Liessmann lässt der Kritik und der Verteidigung der Eliten großen Raum und wirft die Fragen auf: Wer sind die Eliten? Wie bilden sie sich, wer gehört dazu? Wie leben sie und wie unterscheiden sie sich von den anderen? Problematisch wird es ja, wenn die Eliten die Gleichheit der Menschen verkünden. Das Vorrecht der Geburt wird da gekappt usw., so Liessmann. Sobald Menschen tätig sind, sind sie fleißig oder weniger fleißig, fähig, genial oder nicht. In Kunst, Wissenschaft und Sport gibt es selbstverständlich verschiedene Niveaus. In der Funktionselite Sport ist dies ja auch leicht messbar.

Im Bereich der Teilhabe an der Politik-Elite ist es paradox, da in der Demokratie die Teilhabe keine individuell erbrachten Leistungen, Eigenschaften oder Fähigkeiten voraussetzt, sondern durch die Zugehörigkeit zu einer Partei passiert. Und, setzt Liessmann fort – die einzigen Kriterien für aktives Wahlrecht sind Alter und geistige Zurechnungsfähigkeit.
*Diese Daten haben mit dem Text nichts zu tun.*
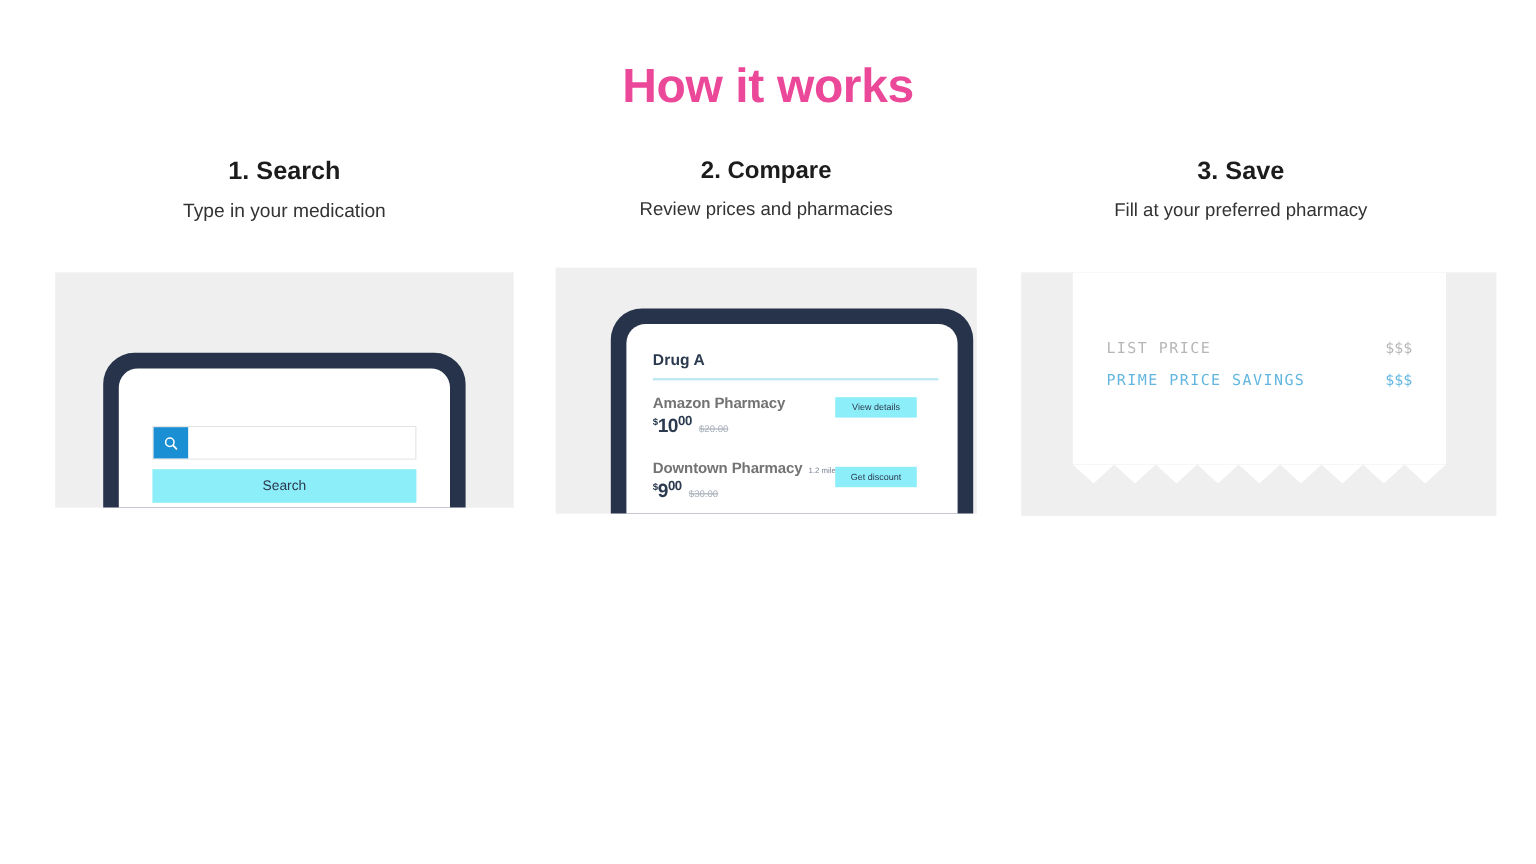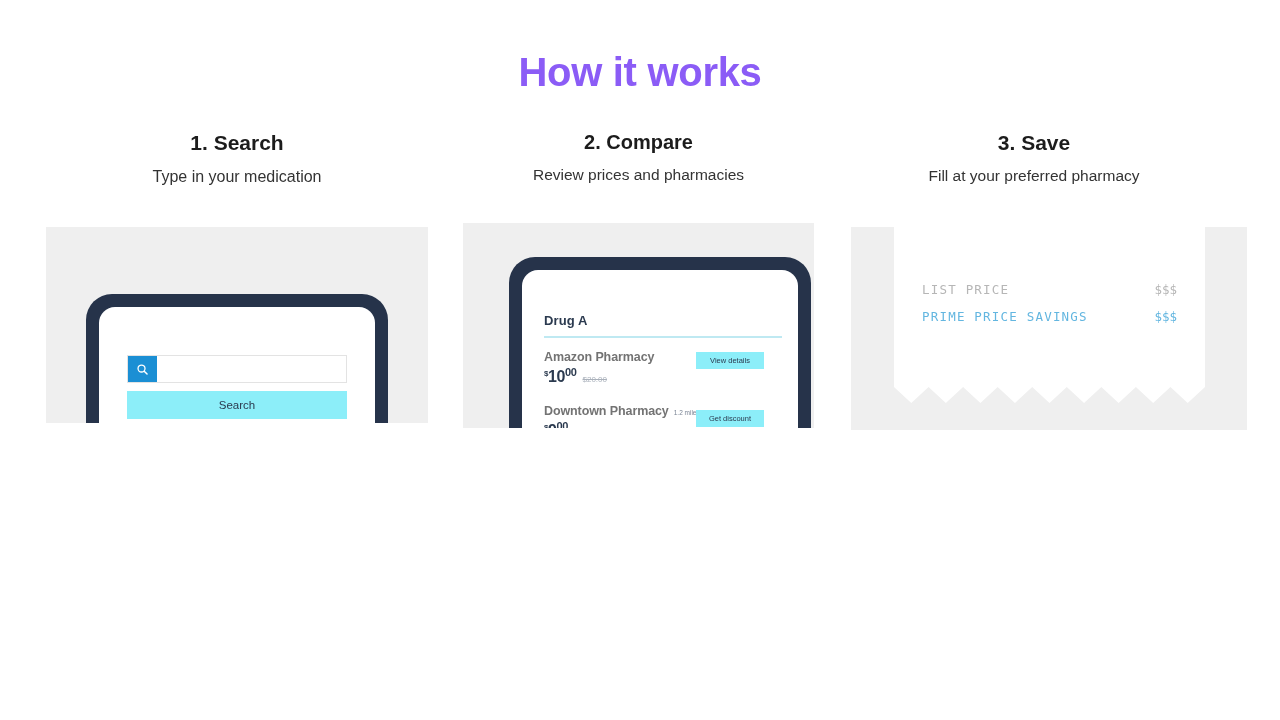"How it works" .page-title { color: #8b5cf6 -> #ec4899 }
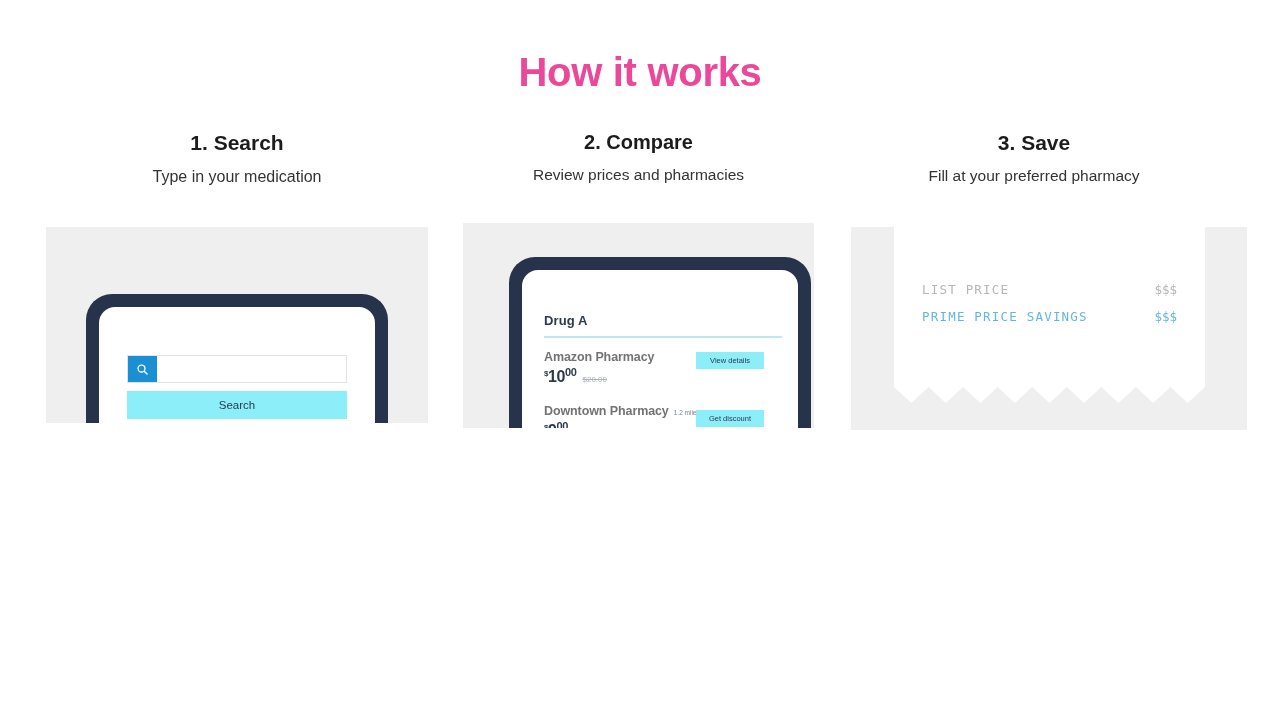"Drug A" .compare-body { margin-top: 21px -> none }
Der Ruf nach Bildung ist allerdings auch vernachlässigbar, „denn diese stellt kein signifikantes Kriterium für die Selektion besonders fähiger und verantwortungsbewusster Politiker dar“. Der Gedanke an eine Los-Entscheidung statt einer Besetzung politischer Ämter nach Wahlergebnissen mag sinnvoll sein, „denn jeder Bürger ist für solch ein zeitlich begrenztes politisches Amt gleichermaßen qualifiziert.“

Weiters stellt Liessmann fest: „Es gehört zum Wesen einer elitären Weltordnung in einer demokratischen Gesellschaft, dass Werte eine Doppelfunktion bekommen: sie müssen erkennbare Merkmale für die Zugehörigkeit zu einer Elite darstellen und gleichzeitig als allgemeingültig und für jedermann erstrebenswert deklariert werden.“

Bildung für alle, ist eine ideale Norm. Doch nicht jeder Schuster las nach getaner Arbeit Homer, wie es sich Wilhelm von Humboldt schon erträumte.

„Die Werte verlieren außerdem durch den rhetorischen Anspruch auf Universalisierbarkeit ihren Schutz vor den Zugriffen der Vielen.“, so Liessmann. Wo viele sind, ist die Elite schon weg. Allerdings benötigen wir Menschen, die in ihrem Metier gut sind und sich einsetzen, ob „mit Leidenschaft und Ehrgeiz“, wie es Liessmann fordert, sei meiner Meinung nach unbedingt wünschenswert, aber vielleicht schon illusorisch.